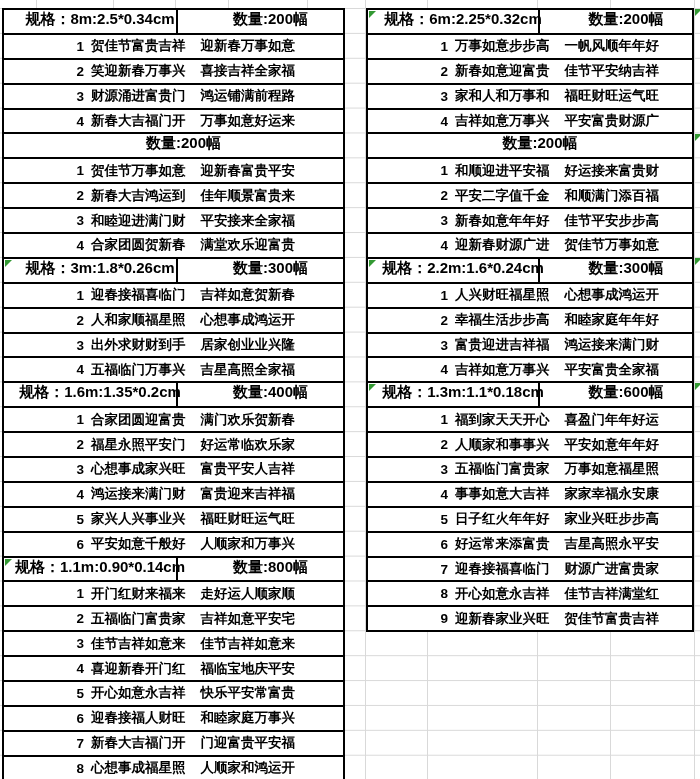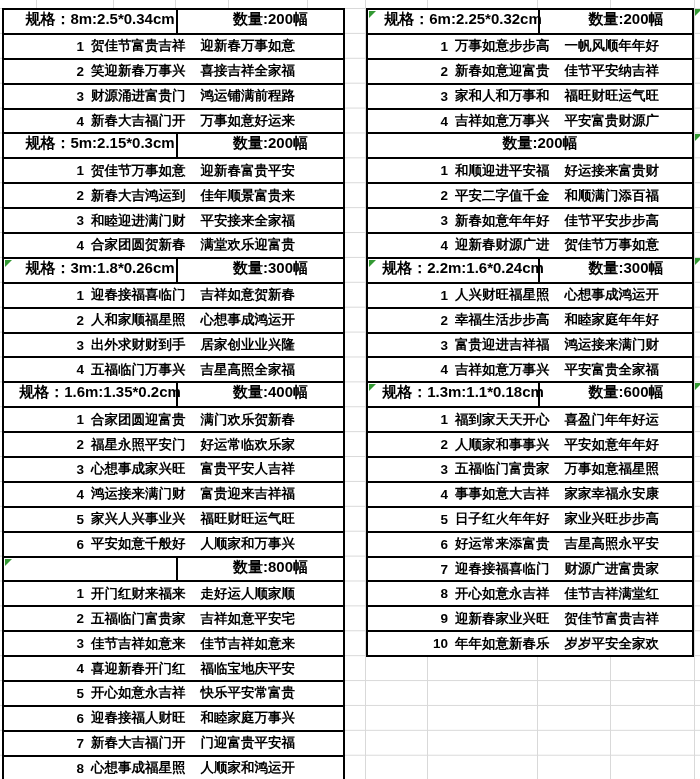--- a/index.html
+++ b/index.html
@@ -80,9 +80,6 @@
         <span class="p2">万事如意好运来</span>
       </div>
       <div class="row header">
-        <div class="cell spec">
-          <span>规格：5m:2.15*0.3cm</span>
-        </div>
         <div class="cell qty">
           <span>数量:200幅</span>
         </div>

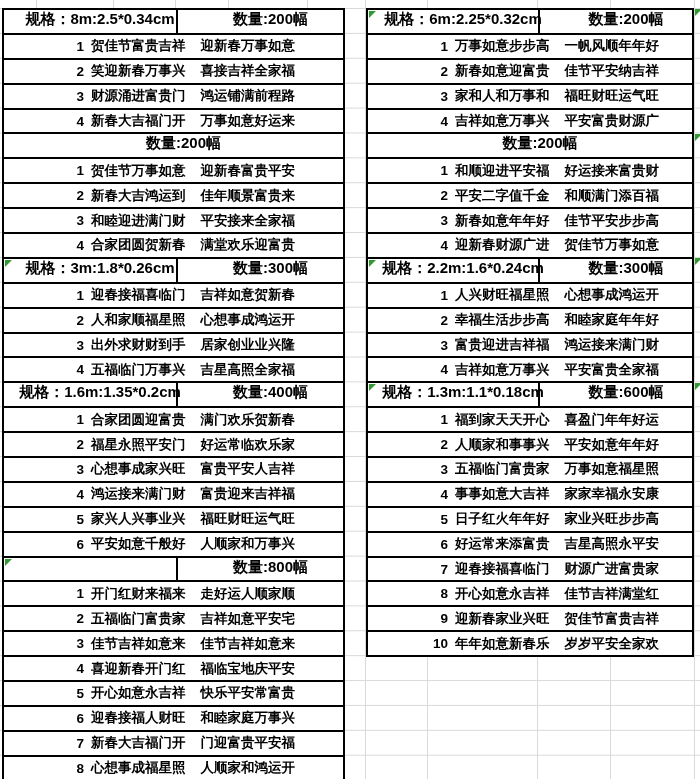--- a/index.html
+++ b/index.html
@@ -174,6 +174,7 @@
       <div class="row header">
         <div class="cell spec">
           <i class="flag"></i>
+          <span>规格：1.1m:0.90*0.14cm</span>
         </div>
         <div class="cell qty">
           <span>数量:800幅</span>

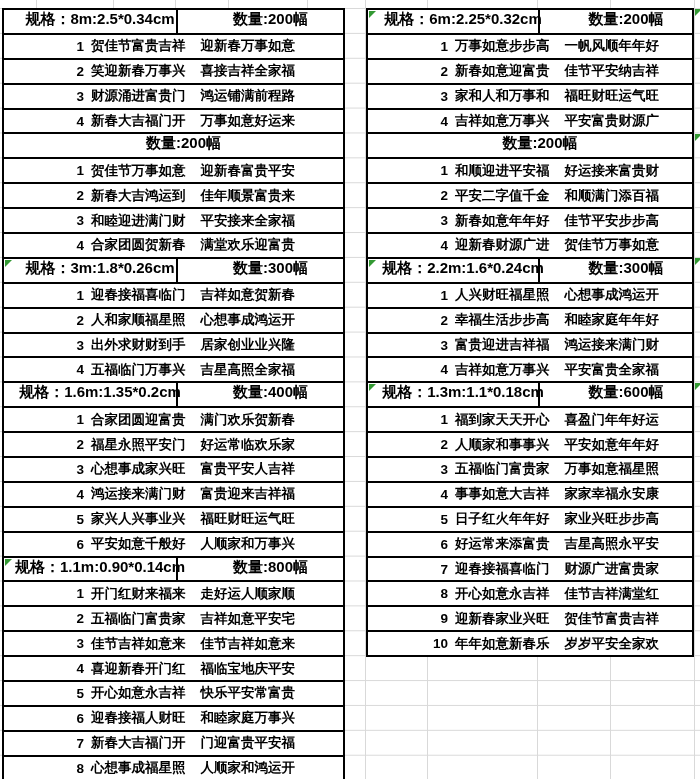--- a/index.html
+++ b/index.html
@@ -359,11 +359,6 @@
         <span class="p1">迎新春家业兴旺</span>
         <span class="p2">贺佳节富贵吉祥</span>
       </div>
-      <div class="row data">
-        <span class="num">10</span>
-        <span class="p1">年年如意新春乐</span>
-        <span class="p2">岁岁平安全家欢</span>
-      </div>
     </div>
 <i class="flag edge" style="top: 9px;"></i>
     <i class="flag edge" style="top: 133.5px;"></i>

===

--- WHAT THE TASK ASKS ---
Search the entries for the string "style" and return each line where it turns up.

--- FINISHED EXERCISE ---
 <i class="flag edge" style="top: 9px;"></i>
     <i class="flag edge" style="top: 133.5px;"></i>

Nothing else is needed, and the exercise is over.